De acordo com suas estimativas, pelo menos 54 mil civis foram mortos desde o início do conflito e outros 62.800 entre os membros do Exército, milícias pró-Assad, combatentes do grupo libanês Hezbollah e outros estrangeiros xiitas. No campo rebelde, foram 42.700 mortos, incluindo militantes da Frente Nusra, ligada à rede Al Qaeda, e outras brigadas islamitas, e soldados que desertaram do Exército sírio.

Cerca de 3 mil pessoas de identidade ou afiliação desconhecida também morreram, segundo o grupo de monitoramento.

O Observatório afirmou que todas as partes em conflito minimizam suas perdas, por isso é quase impossível chegar a um dado preciso, e que a cifra total de mortos pode ser provavelmente maior, chegando a 230 mil.

Início 

O conflito começou por meio de protestos em março de 2011 na cidade de Deraa, sul do país.
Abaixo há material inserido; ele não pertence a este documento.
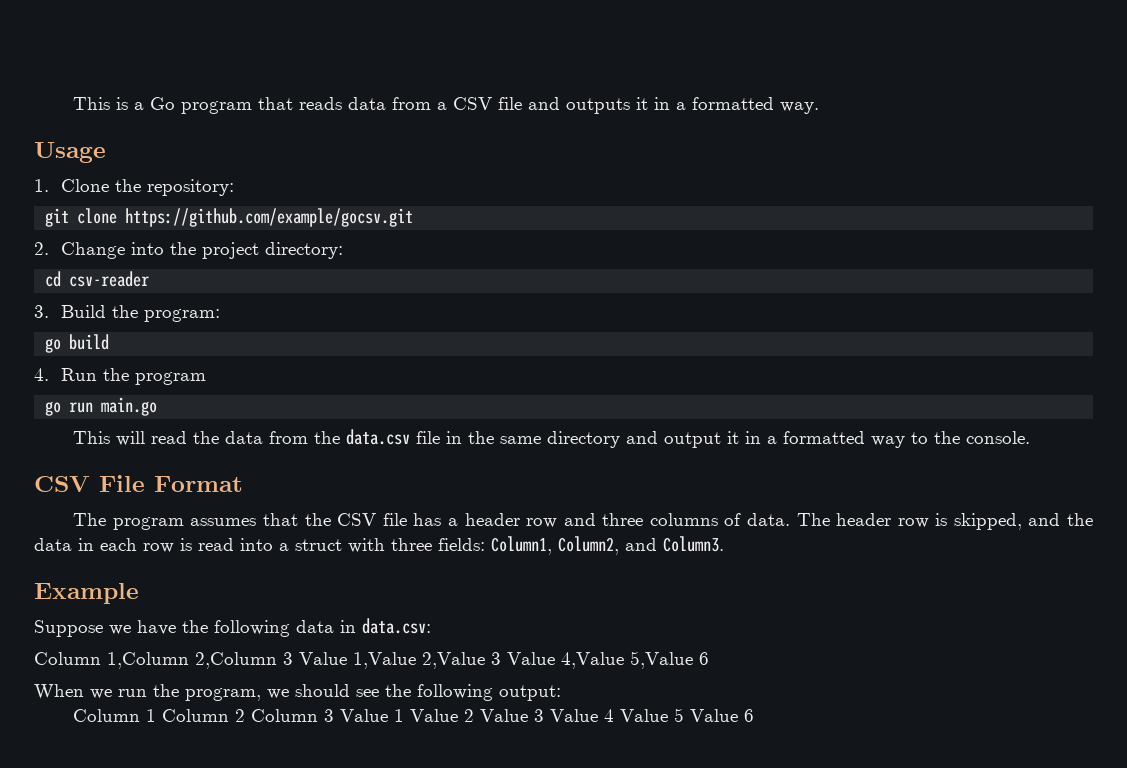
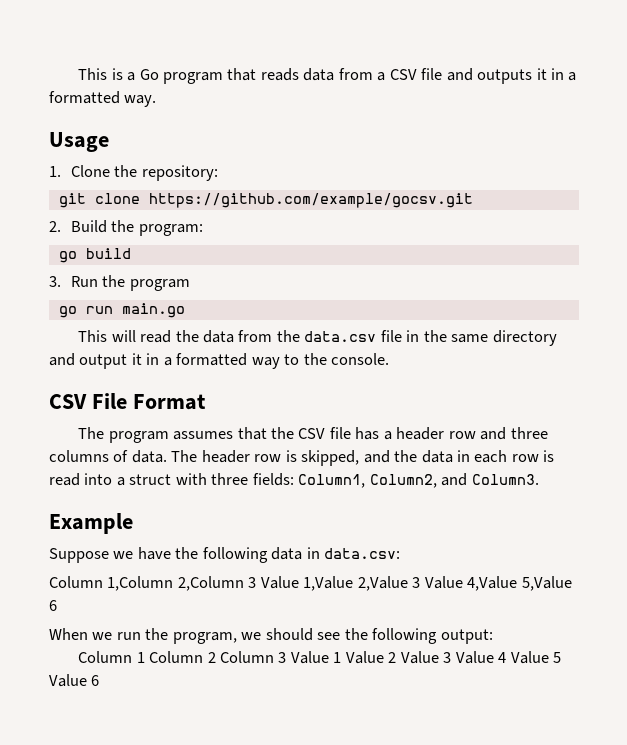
- 2. Change into the project directory:
- cd csv-reader
- 3. Build the program:
+ 2. Build the program:
- 4. Run the program
+ 3. Run the program

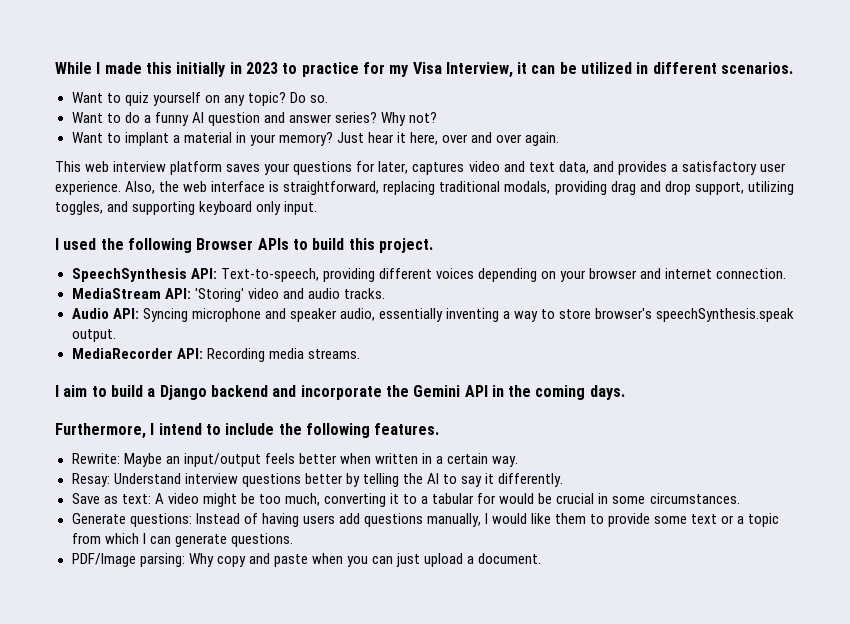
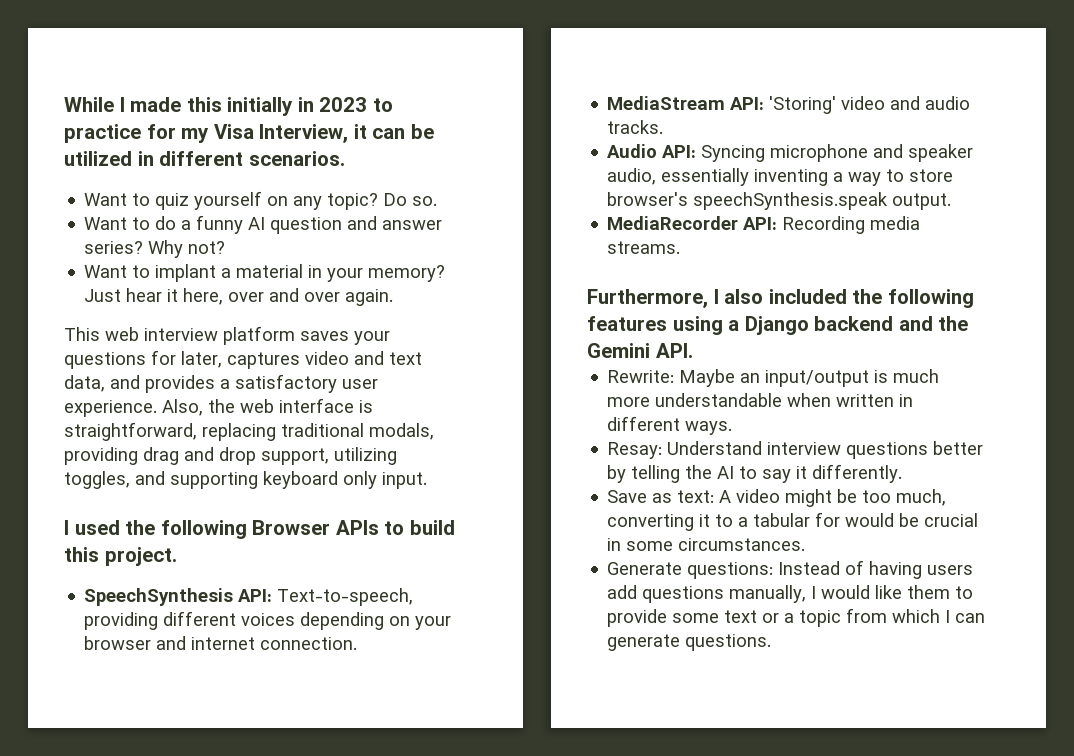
- I aim to build a Django backend and incorporate the Gemini API in the coming days.
- Furthermore, I intend to include the following features.
- Rewrite: Maybe an input/output feels better when written in a certain way.
+ Furthermore, I also included the following features using a Django backend and the Gemini API.
+ Rewrite: Maybe an input/output is much more understandable when written in different ways.
- PDF/Image parsing: Why copy and paste when you can just upload a document.

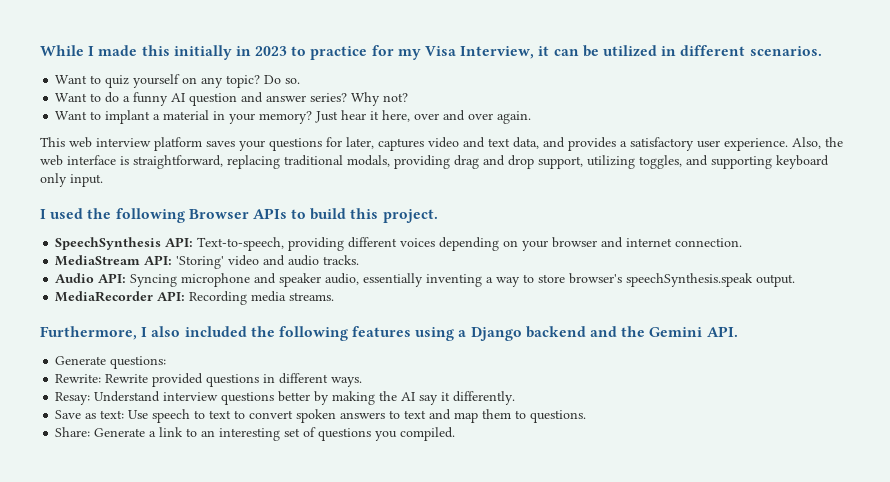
+ Generate questions:
- Rewrite: Maybe an input/output is much more understandable when written in different ways.
+ Rewrite: Rewrite provided questions in different ways.
- Resay: Understand interview questions better by telling the AI to say it differently.
+ Resay: Understand interview questions better by making the AI say it differently.
- Save as text: A video might be too much, converting it to a tabular for would be crucial in some circumstances.
- Generate questions: Instead of having users add questions manually, I would like them to provide some text or a topic from which I can generate questions.
+ Save as text: Use speech to text to convert spoken answers to text and map them to questions.
+ Share: Generate a link to an interesting set of questions you compiled.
Grupo de jovens foi preso por escrever slogans revolucionários nas paredes de um colégio.

As forças de segurança abriram fogo contra manifestantes deixando vários mortos, o que levou a mais indignação e protestos. Em pouco tempo, manifestantes estavam na rua em várias partes do país pedindo a renúncia de Assad. O uso de força militar para esmagar os opositores só intensificou os protestos. Em julho de 2011, as manifestações já reuniam centenas de milhares em diversas partes do país.

Os opositores pegaram em armas, primeiramente com o argumento de se proteger, mas logo usando a força para expulsar forças de segurança oficiais de diversas regiões. A Síria mergulhou em uma guerra civil com brigadas rebeldes combatendo forças do governo pelo controle de cidades e do interior. Em 2012, os combates chegaram à capital, Damasco, e à segunda maior cidade da Síria, Aleppo.

Em julho de 2013, a ONU estimou que mais de 100 mil haviam sido mortos. Os números pararam de ser atualizados, mas ativistas dizem que a marca já ultrapassou 140 mil.